The common practice of eliminating the ionospheric error, e.g. by the
ionosphere free (IF) observable, which is a linear combination of
observables on two frequencies such as GPS L1 and L2, accounts for about
99 % of the total ionospheric effect, known as the first order ionospheric
effect (Ion1). The remaining 1 % residual range errors (RREs) in the IF
observable are due to the higher – second and third, order ionospheric
effects, Ion2 and Ion3, respectively. Both terms are related with the
electron content along the signal path; moreover Ion2 term is associated
with the influence of the geomagnetic field on the ionospheric refractive
index and Ion3 with the ray bending effect of the ionosphere, which can
cause significant deviation in the ray trajectory (due to strong electron
density gradients in the ionosphere) such that the error contribution of
Ion3 can exceed that of Ion2 (Kim and Tinin, 2007).
The higher order error terms do not cancel out in the (first order)
ionospherically corrected observable and as such, when not accounted for,
they can degrade the accuracy of GNSS positioning, depending on the level of
the solar activity and geomagnetic and ionospheric conditions (Hoque and
Jakowski, 2007).
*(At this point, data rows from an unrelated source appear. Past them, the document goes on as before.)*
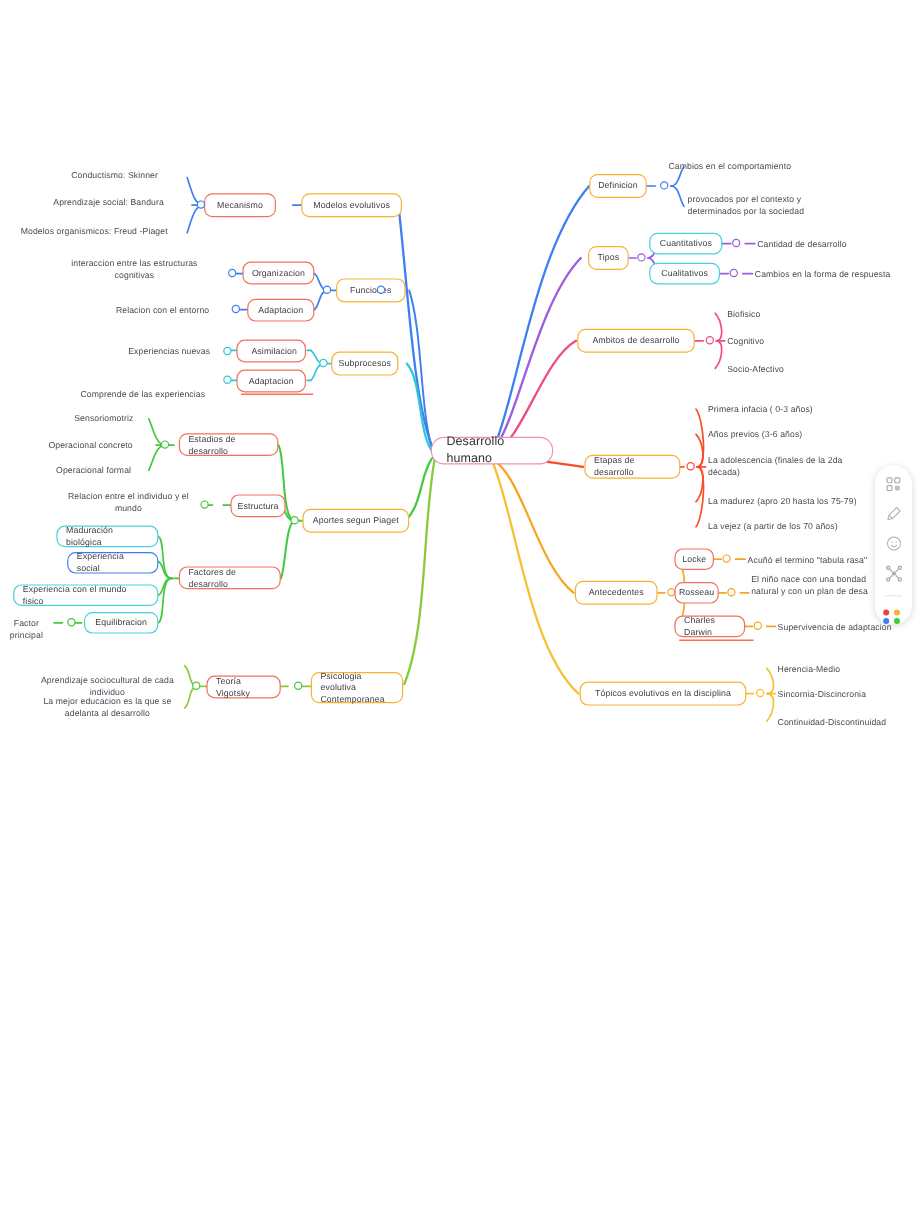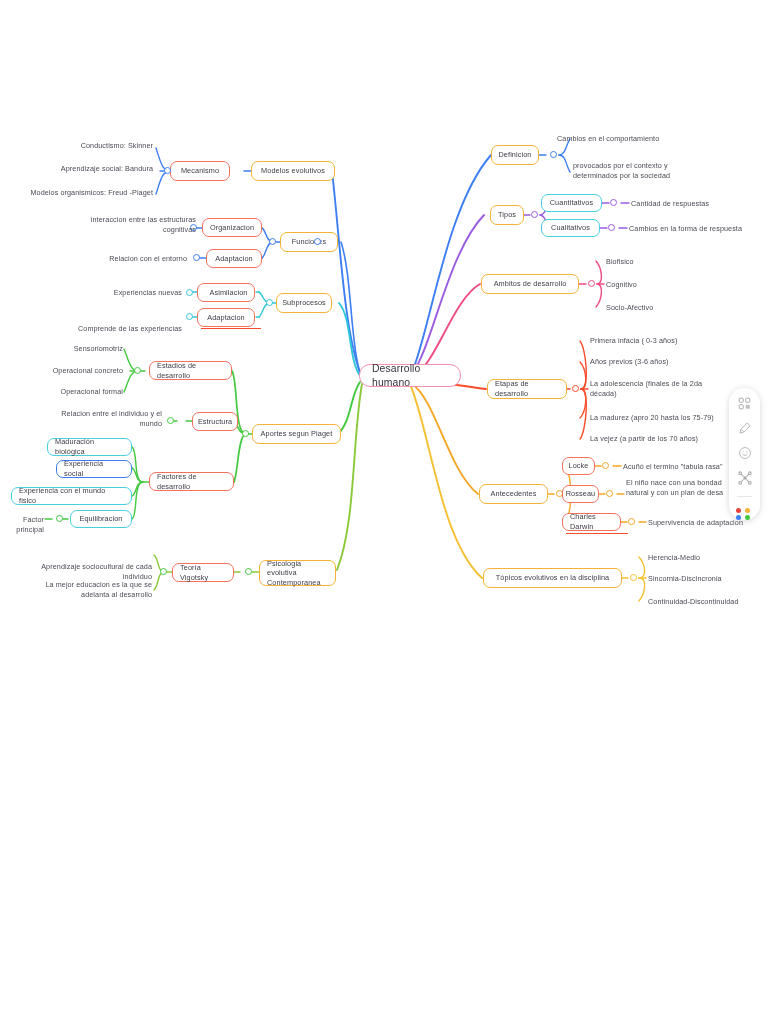--- a/index.html
+++ b/index.html
@@ -54,7 +54,7 @@
     padding: 0;
   }
   .leaf.right { text-align: left; }
-  .leaf.left  { text-align: right; }
+  .leaf.left  { text-align: center; }
 
   .b-red    { border-color: #f4705c; }
   .b-amber  { border-color: #f5b335; }

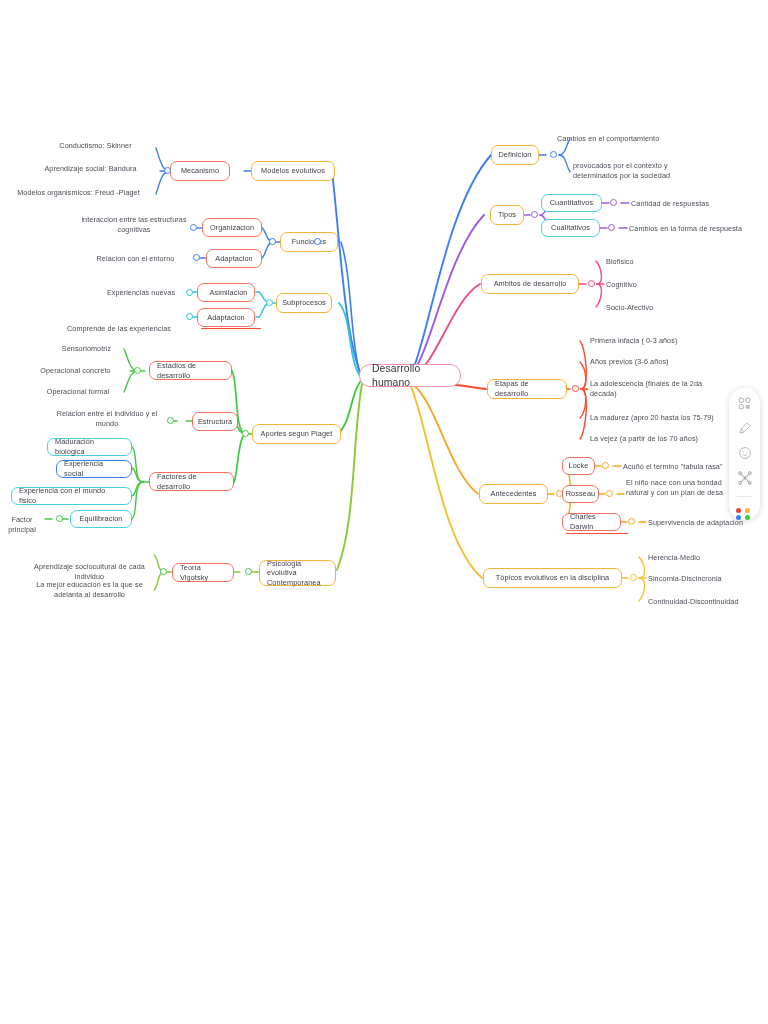--- a/index.html
+++ b/index.html
@@ -306,7 +306,7 @@
   <div class="node b-cyan" style="left:541px; top:219px; width:59px; height:18px; justify-content:center;">Cualitativos</div>
   <div class="dot d-purple" style="left:610px; top:199px;"></div>
   <div class="dot d-purple" style="left:608px; top:224px;"></div>
-  <div class="leaf right" style="left:631px; top:199px; width:110px;">Cantidad de respuestas</div>
+  <div class="leaf right" style="left:631px; top:199px; width:110px;">Cantidad de desarrollo</div>
   <div class="leaf right" style="left:629px; top:224px; width:135px;">Cambios en la forma de respuesta</div>
 
   <div class="node b-amber" style="left:481px; top:274px; width:98px; height:20px; justify-content:center;">Ambitos de desarrollo</div>

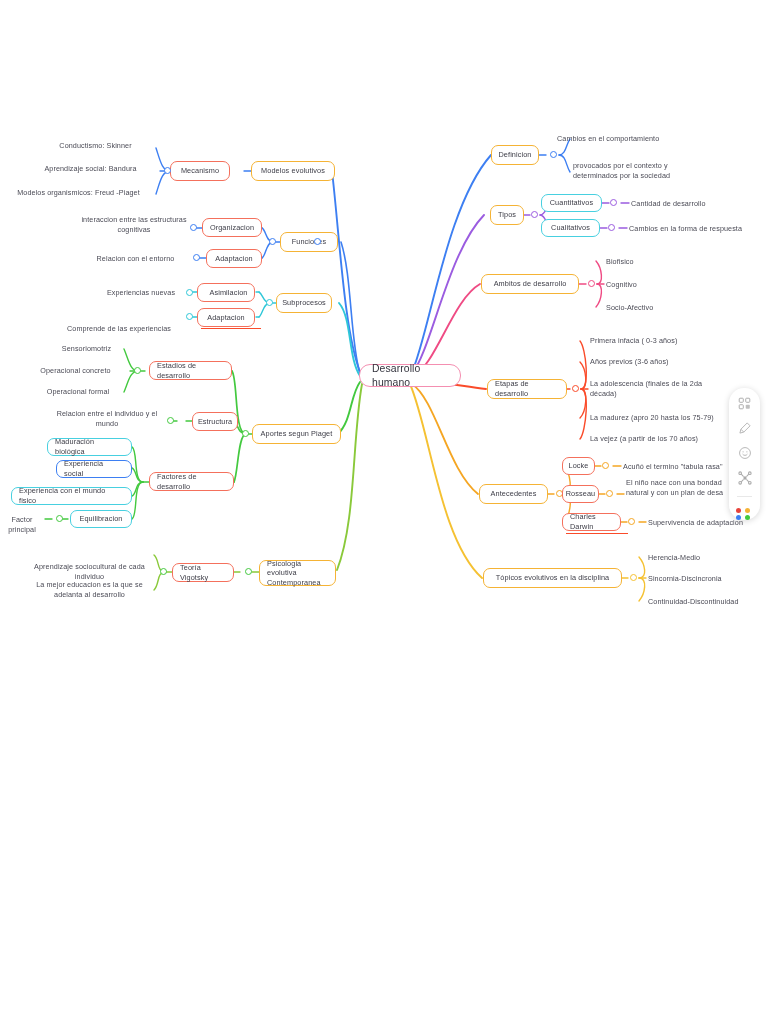--- a/index.html
+++ b/index.html
@@ -248,7 +248,7 @@
   <div class="node b-red" style="left:206px; top:249px; width:56px; height:19px; justify-content:center;">Adaptacion</div>
   <div class="dot d-blue" style="left:190px; top:224px;"></div>
   <div class="dot d-blue" style="left:193px; top:254px;"></div>
-  <div class="leaf left" style="left:72px; top:215px; width:124px;">interaccion entre las estructuras
+  <div class="leaf left" style="left:50px; top:215px; width:124px;">interaccion entre las estructuras
 cognitivas</div>
   <div class="leaf left" style="left:84px; top:254px; width:103px;">Relacion con el entorno</div>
Simulation results from early 1990s show that Ion2 and Ion3
would contribute to the ionospheric error budget by less than 1 % of the
Ion1 term at GPS frequencies (Datta-Barua et al., 2008). Although the IF
observable may provide sufficient accuracy for most GNSS applications, Ion2
and Ion3 need to be considered for higher accuracy demanding applications
especially at times of higher solar activity.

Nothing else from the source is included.